## Exercise brief
Which lines hold the word "serif"? Copy each of them from the material.

## Task material
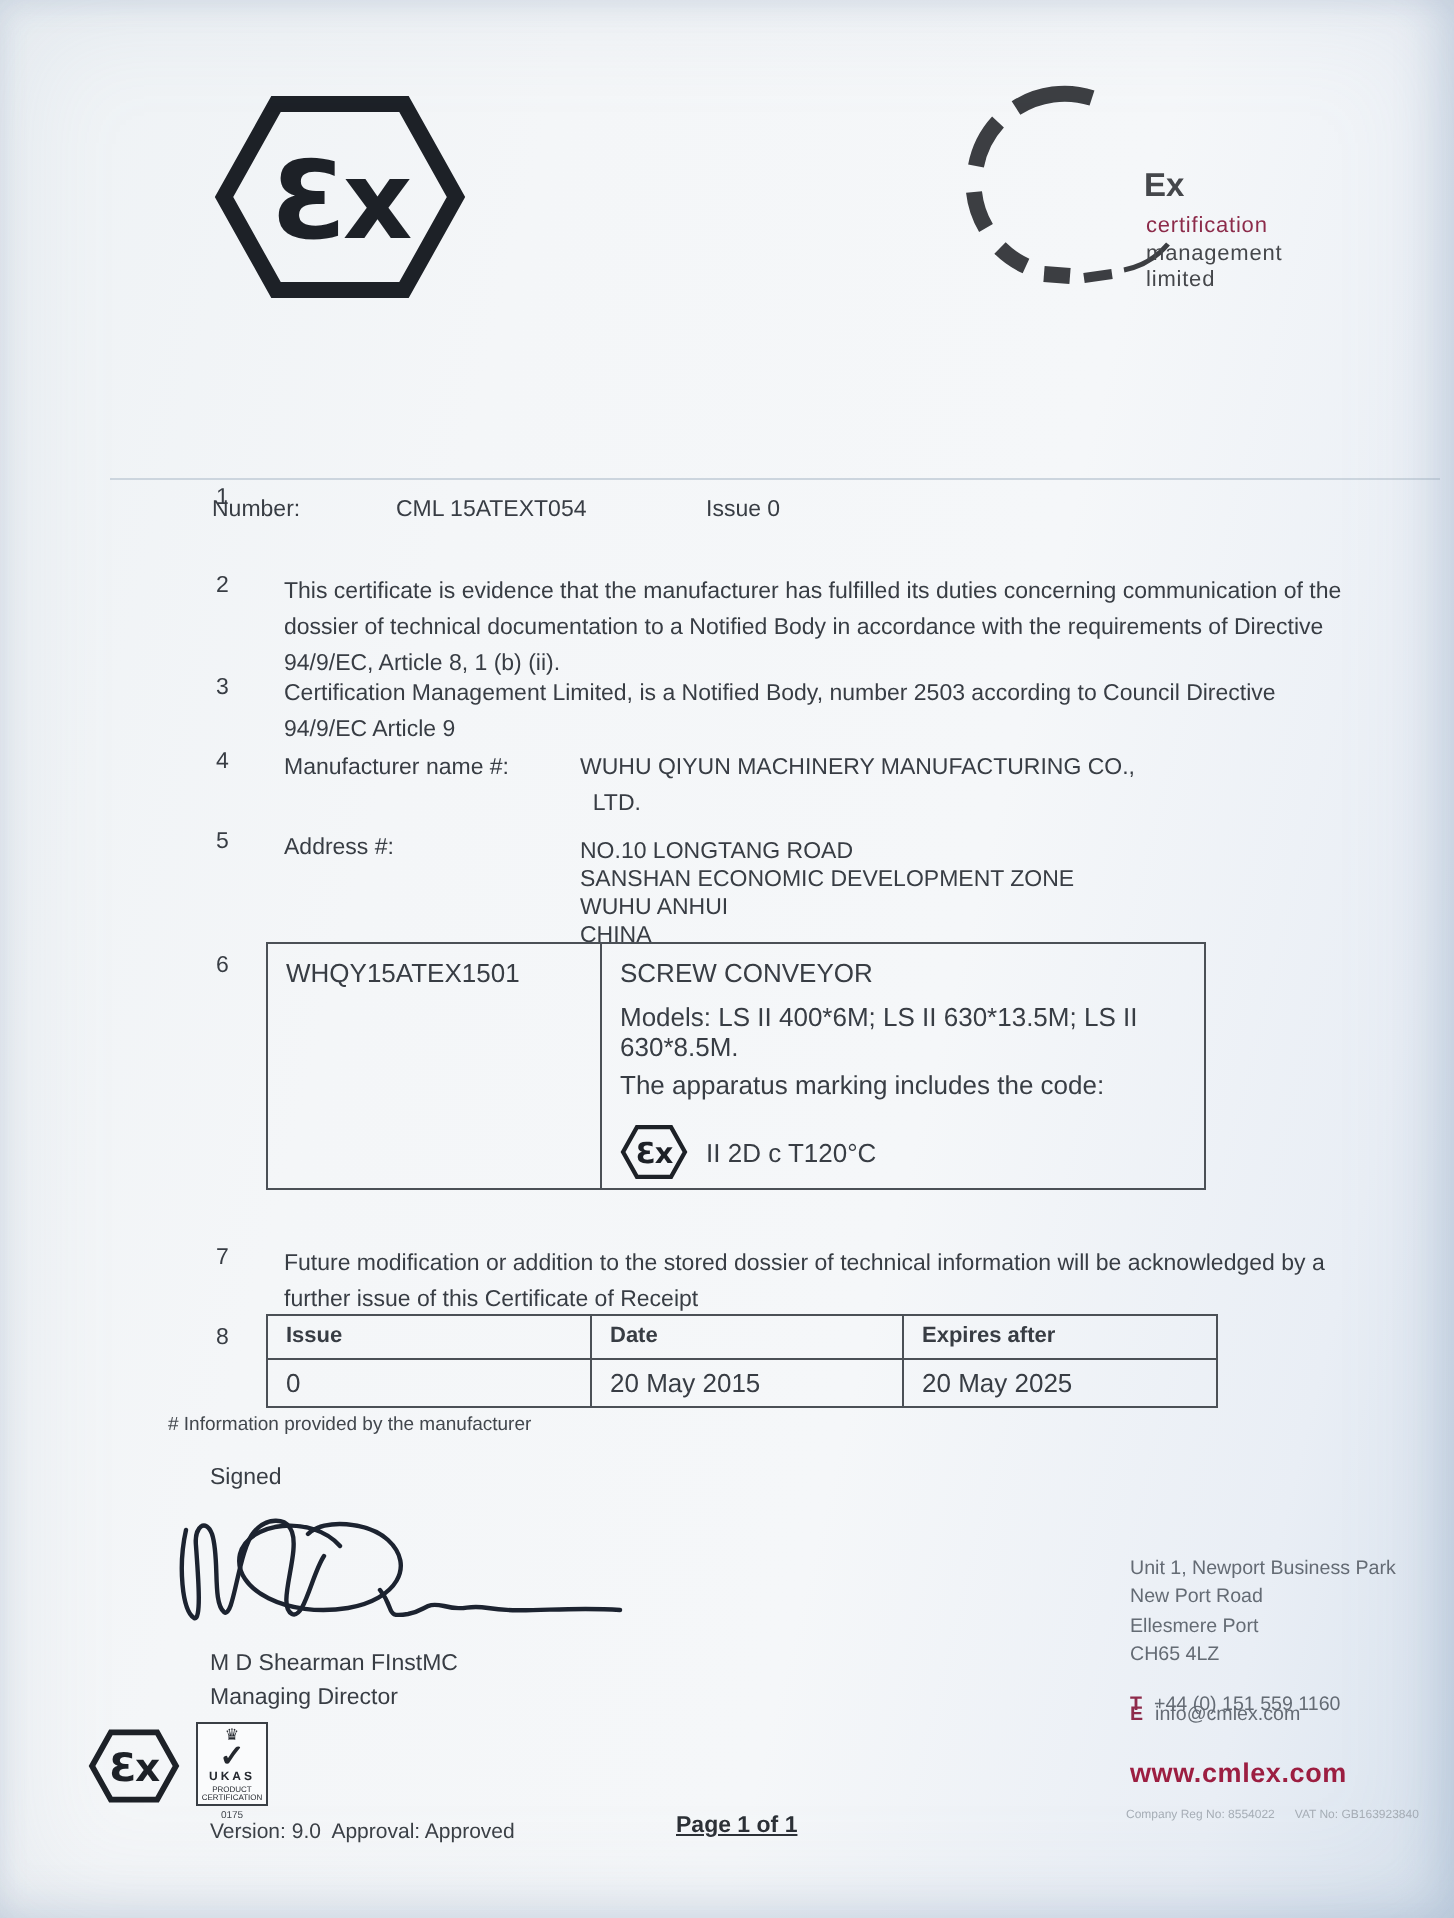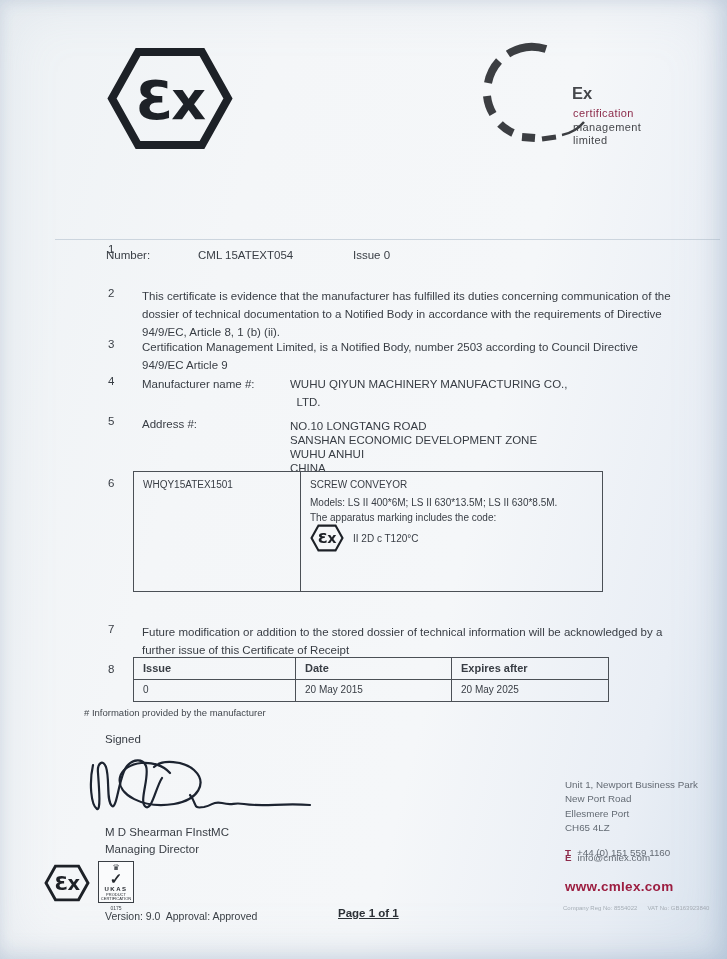--- a/index.html
+++ b/index.html
@@ -13,24 +13,24 @@
   .abs{position:absolute;}
   .title{left:106px;top:181px;font-size:17.5px;font-weight:bold;color:#23262b;letter-spacing:.2px;}
   .numrow{top:214px;font-size:11.5px;color:#383d44;margin-top:35px;}
   .rule{left:55px;top:239px;width:665px;height:1px;background:#ccd5de;}
   .inum{left:108px;width:22px;color:#383d44;}
   .itxt{left:142px;width:532px;line-height:18px;color:#383d44;}
   .ival{left:290px;width:330px;line-height:18px;color:#383d44;white-space:pre-wrap;}
   .addr{left:290px;width:330px;line-height:14px;color:#383d44;white-space:pre-line;}
   table.doc{border-collapse:collapse;table-layout:fixed;}
   table.doc td,table.doc th{border:1px solid #4b5056;vertical-align:top;text-align:left;
-    font-size:10px;font-family:"Liberation Sans",sans-serif;color:#383d44;padding:4px 9px;}
+    font-size:13px;font-family:"Liberation Sans",sans-serif;color:#383d44;padding:4px 9px;}
   table.doc th{font-weight:bold;white-space:nowrap;overflow:visible;font-size:11px;}
   .eq p{margin:0;}
-  .markrow{display:flex;align-items:center;gap:9px;margin-top:1px;}
+  .markrow{display:flex;align-items:center;gap:9px;margin-top:12px;}
   .hex{display:block;}
   .foot-note{left:84px;top:707px;font-size:9.5px;color:#42474d;}
   .contact{left:565px;width:158px;color:#646b74;font-size:9.8px;line-height:14.3px;}
   .contact .lbl{color:#8e2b4b;font-weight:bold;margin-right:6px;}
   .www{left:565px;top:879px;font-size:13.5px;font-weight:bold;color:#9c1e41;letter-spacing:.3px;}
   .reg{left:563px;top:905px;font-size:6px;color:#a7aeb6;white-space:pre;}
   .sig-name{left:105px;top:824px;line-height:17px;color:#383d44;}
   .ukas-box{width:34px;border:1px solid #3a3f45;background:rgba(255,255,255,.5);
     display:flex;flex-direction:column;align-items:center;padding:2px 0 1px;color:#24282e;}
   .ukas-box .crown{font-size:8px;line-height:8px;}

## Output
-    font-size:10px;font-family:"Liberation Sans",sans-serif;color:#383d44;padding:4px 9px;}
+    font-size:13px;font-family:"Liberation Sans",sans-serif;color:#383d44;padding:4px 9px;}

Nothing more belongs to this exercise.